また、各上記実施の形態では、エレベータのリフォーム工事によって非常止め装置15がかご2に取り付けられるようになっているが、新設のエレベータに非常止め装置15をかご2に取り付けるようにしてもよい。

Claims (7)

  1. かご室と上記かご室を囲むかご枠とを有するかごに取り付けられ、ガイドレールに沿って移動される上記かごに制動力を与えるエレベータの非常止め装置であって、
    上記かご枠の縦柱に上下方向に設けられている縦柱溝内に配置される支持体本体と、上記支持体本体から突出し、上記縦柱の上端部に掛けられる係合部とを有する非常止め支持体、
    上記縦柱溝の側面と上記支持体本体との間で突っ張る第1の固定用ボルトと、上記非常止め支持体の上方で上記かご枠に固定されたガイド装置取付台と上記係合部との間で突っ張る第2の固定用ボルトとを有し、上記非常止め支持体に設けられ、上記縦柱に上記非常止め支持体を固定する支持体固定装置、
    上記非常止め支持体に対して変位可能な制動部材を有し、上記非常止め支持体に設けられ、上記制動部材を上記ガイドレールに接触させることにより上記かごに制動力を与える非常止め装置本体、
    上記かご枠に取り付けられる非常止め用取付装置、及び
    上記非常止め用取付装置に支持され、上記制動部材を変位させて上記非常止め装置本体を動作させる作動装置
    を備えているエレベータの非常止め装置。
  2. 上記支持体固定装置は、上記係合部から下方に突出して上記縦柱の上端部を上記支持体本体の背面との間で挟む規制ボルトをさらに有している請求項1に記載のエレベータの非常止め装置。
  3. 上記非常止め用取付装置は、上記かご枠を挟持することにより上記かご枠に取り付けられる請求項1又は請求項2に記載のエレベータの非常止め装置。
  4. 上記作動装置は、水平に回動可能に配置された回動軸と、上記回動軸と一体に回動される回動レバーと、上記制動部材を吊りながら上記回動レバーで引かれることにより、上記制動部材を引き上げる紐状体とを有し、
    上記支持体本体の上端部には、上記紐状体を案内する支持案内部が設けられている請求項1〜請求項3のいずれか一項に記載のエレベータの非常止め装置。
  5. 上記制動部材は、上記ガイドレールの両側に配置された一対の楔とされ、
    上記非常止め装置本体は、各上記楔の引上げにより上記ガイドレールに接触する方向へ各上記楔をそれぞれ案内する一対の案内部材を有している請求項1〜請求項4のいずれか一項に記載のエレベータの非常止め装置。
  6. 上記制動部材は、ローラとされ、
    上記非常止め装置本体は、上記ローラの引上げにより、上記ガイドレールに接触する方向へ上記ローラを案内して上記ローラとの間で上記ガイドレールを把持するくわえ金を有している請求項1〜請求項4のいずれか一項に記載のエレベータの非常止め装置。
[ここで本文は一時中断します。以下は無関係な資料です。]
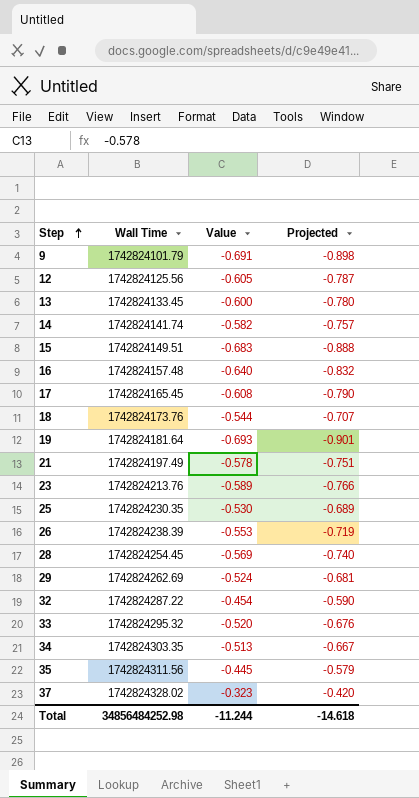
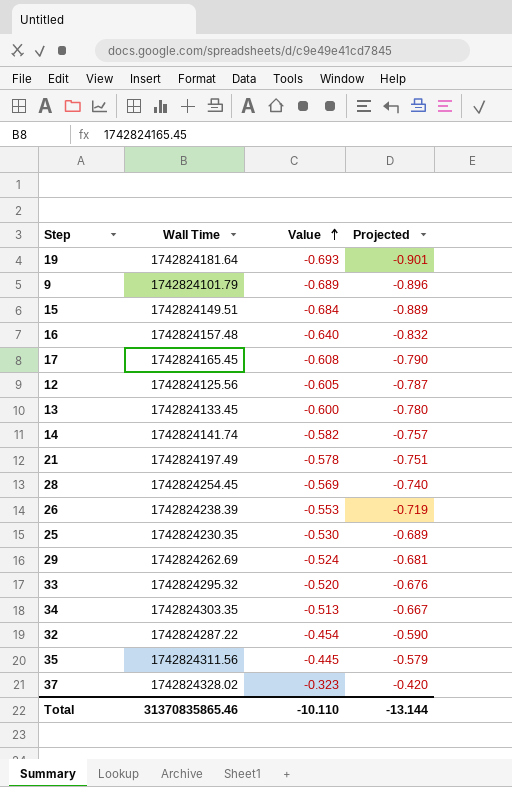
row order: Step ascending -> Value ascending
row 18: 1742824173.76 | -0.544 | -0.707 -> none
row 23: 1742824213.76 | -0.589 | -0.766 -> none
9 | Value: -0.691 -> -0.689
9 | Projected: -0.898 -> -0.896
15 | Value: -0.683 -> -0.684
15 | Projected: -0.888 -> -0.889
Total | Wall Time: 34856484252.98 -> 31370835865.46
Total | Value: -11.244 -> -10.110
Total | Projected: -14.618 -> -13.144

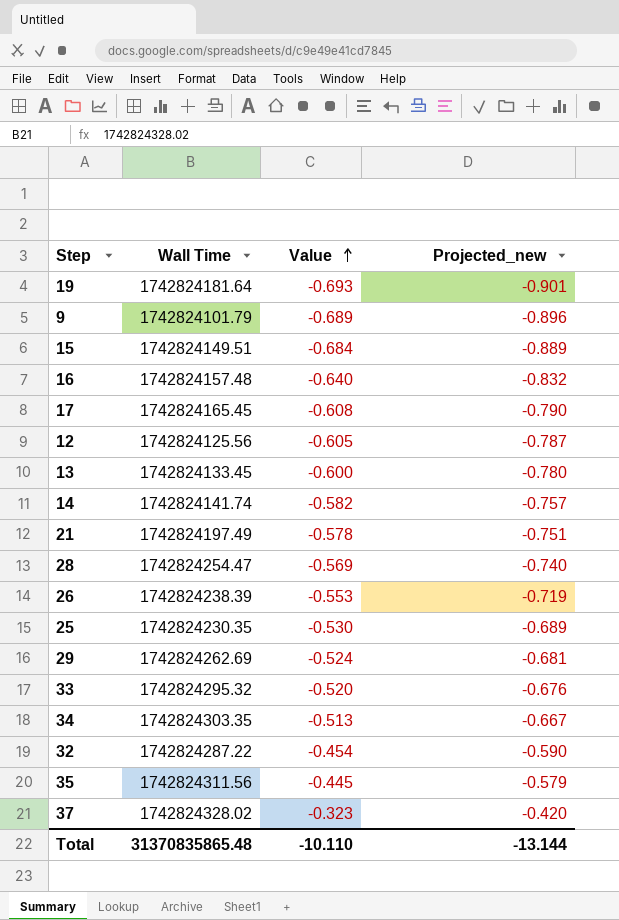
column name: Projected -> Projected_new
28 | Wall Time: 1742824254.45 -> 1742824254.47
Total | Wall Time: 31370835865.46 -> 31370835865.48

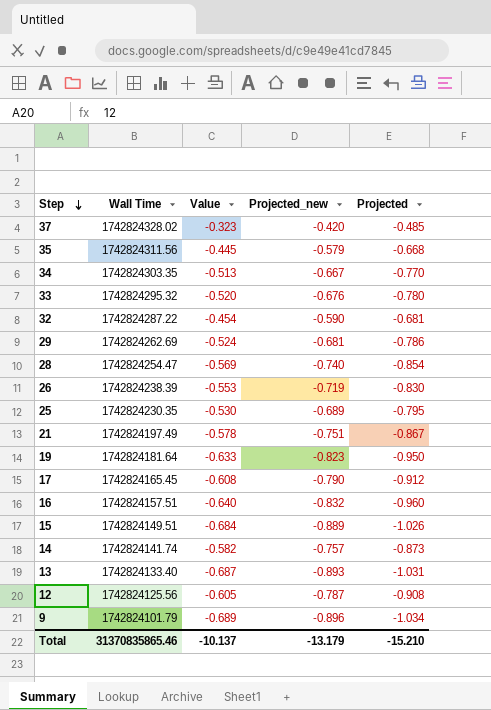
row order: Value ascending -> Step descending
column Projected | formula: none -> [Value] * 1.5
19 | Value: -0.693 -> -0.633
19 | Projected_new: -0.901 -> -0.823
16 | Wall Time: 1742824157.48 -> 1742824157.51
13 | Wall Time: 1742824133.45 -> 1742824133.40
13 | Value: -0.600 -> -0.687
13 | Projected_new: -0.780 -> -0.893
Total | Wall Time: 31370835865.48 -> 31370835865.46
Total | Value: -10.110 -> -10.137
Total | Projected_new: -13.144 -> -13.179

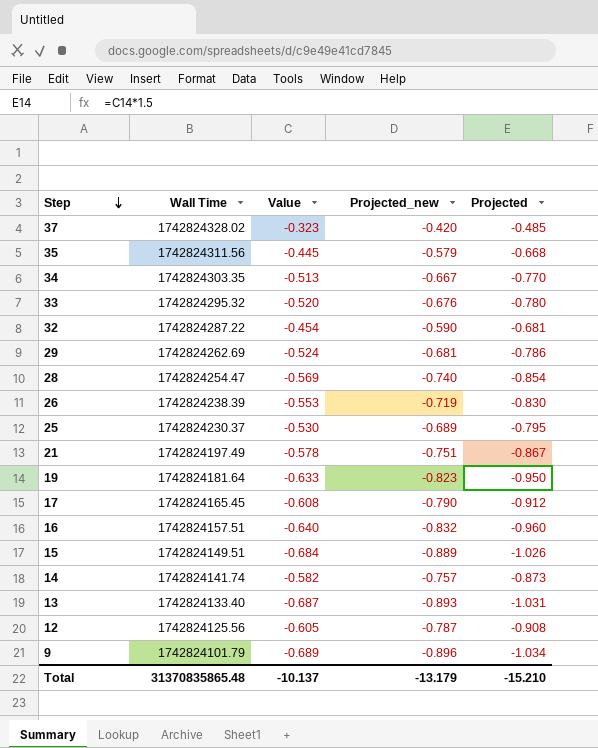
25 | Wall Time: 1742824230.35 -> 1742824230.37
Total | Wall Time: 31370835865.46 -> 31370835865.48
  7. 請求項1〜請求項6のいずれか一項に記載のエレベータの非常止め装置を上記かごに取り付けるエレベータの非常止め装置の取付方法であって、
    上記非常止め支持体に上記非常止め装置本体を装着することにより非常止めユニットを作製するユニット作製工程、
    上記ユニット作製工程後、上記ガイド装置取付台が上記かご枠から取り外された状態で、上記支持体本体を上記縦柱溝に挿入し、上記係合部を上記縦柱の上端部に掛けるユニット装着工程、
    上記支持体本体に設けられた上記第1の固定用ボルトを操作して上記縦柱溝の側面と上記支持体本体との間で上記第1の固定用ボルトを突っ張らせる幅方向固定工程、
    上記非常止め支持体の上方に上記ガイド装置取付台を配置し、上記ガイド装置取付台を上記かご枠に固定する取付台固定工程、及び
    上記係合部に設けられた上記第2の固定用ボルトを操作して上記ガイド装置取付台と上記係合部との間で上記第2の固定用ボルトを突っ張らせる上下方向固定工程
    を備えているエレベータの非常止め装置の取付方法。